## WHAT THE TASK REQUIRES
In the listing that follows, count each line containing the string "ラインが揃えば消去できる" and report only the count.

## INPUT DATA
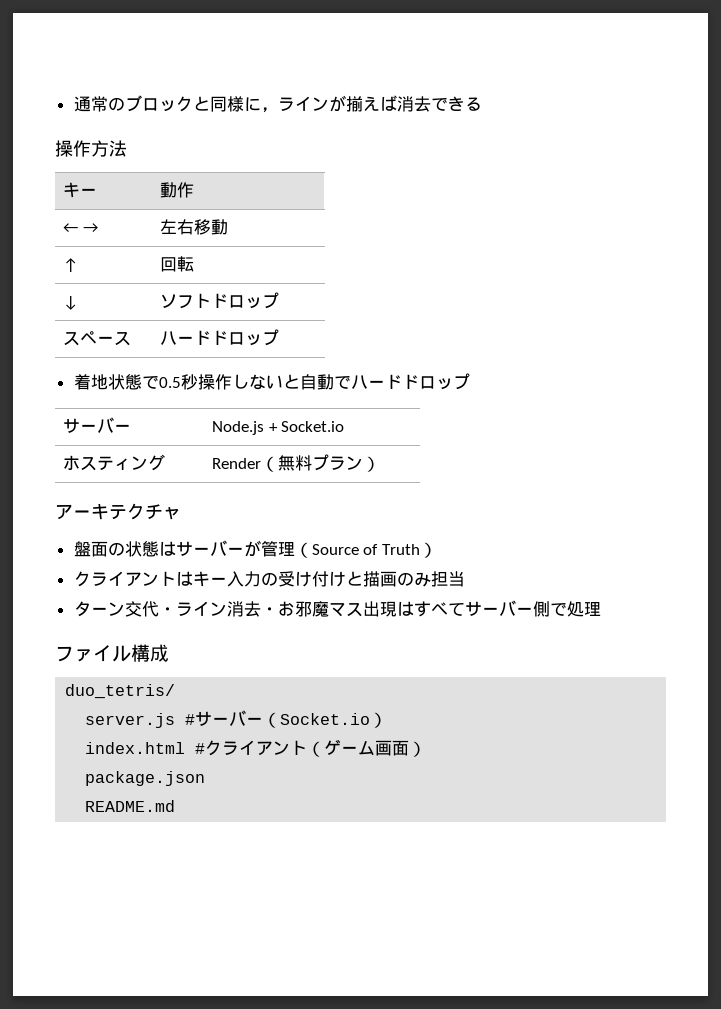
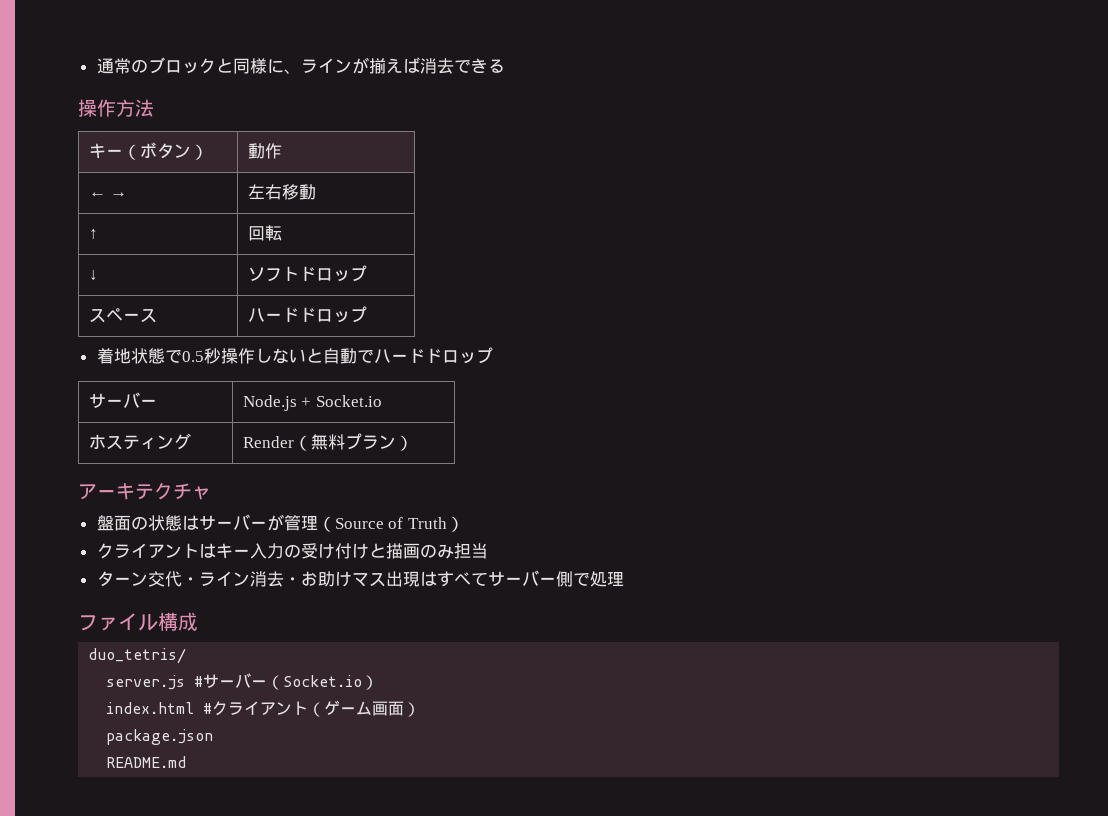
- 通常のブロックと同様に，ラインが揃えば消去できる
+ 通常のブロックと同様に、ラインが揃えば消去できる
- キー | 動作
+ キー（ボタン） | 動作
- ターン交代・ライン消去・お邪魔マス出現はすべてサーバー側で処理
+ ターン交代・ライン消去・お助けマス出現はすべてサーバー側で処理

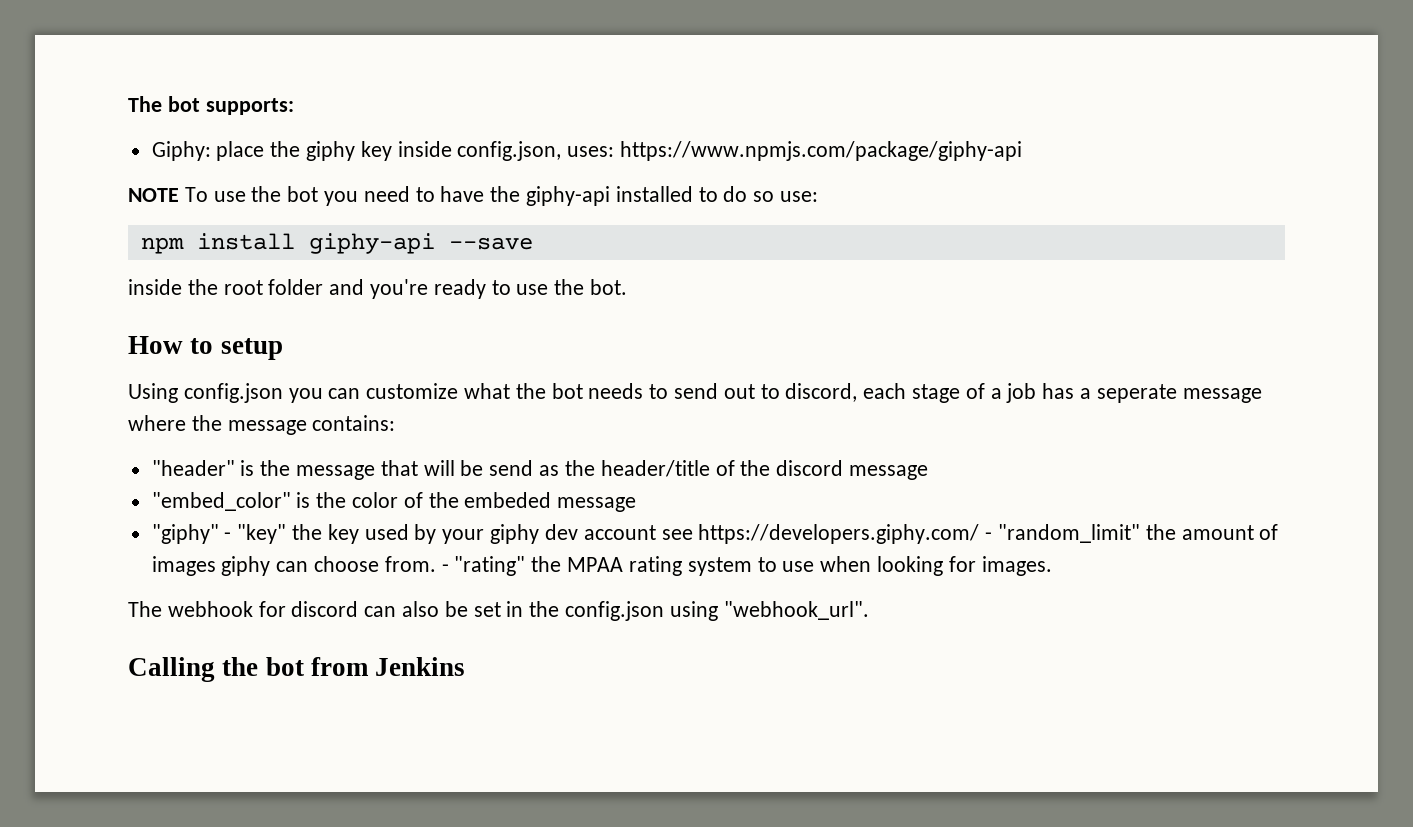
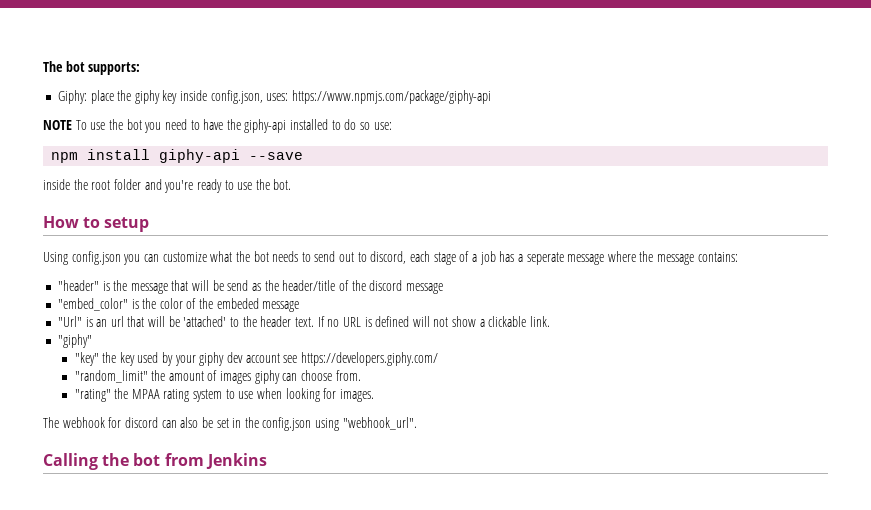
+ "Url" is an url that will be 'attached' to the header text. If no URL is defined will not show a clickable link.
- "giphy" - "key" the key used by your giphy dev account see https://developers.giphy.com/ - "random_limit" the amount of images giphy can choose from. - "rating" the MPAA rating system to use when looking for images.
+ "giphy"
+ "key" the key used by your giphy dev account see https://developers.giphy.com/
+ "random_limit" the amount of images giphy can choose from.
+ "rating" the MPAA rating system to use when looking for images.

## ANSWER SPACE
2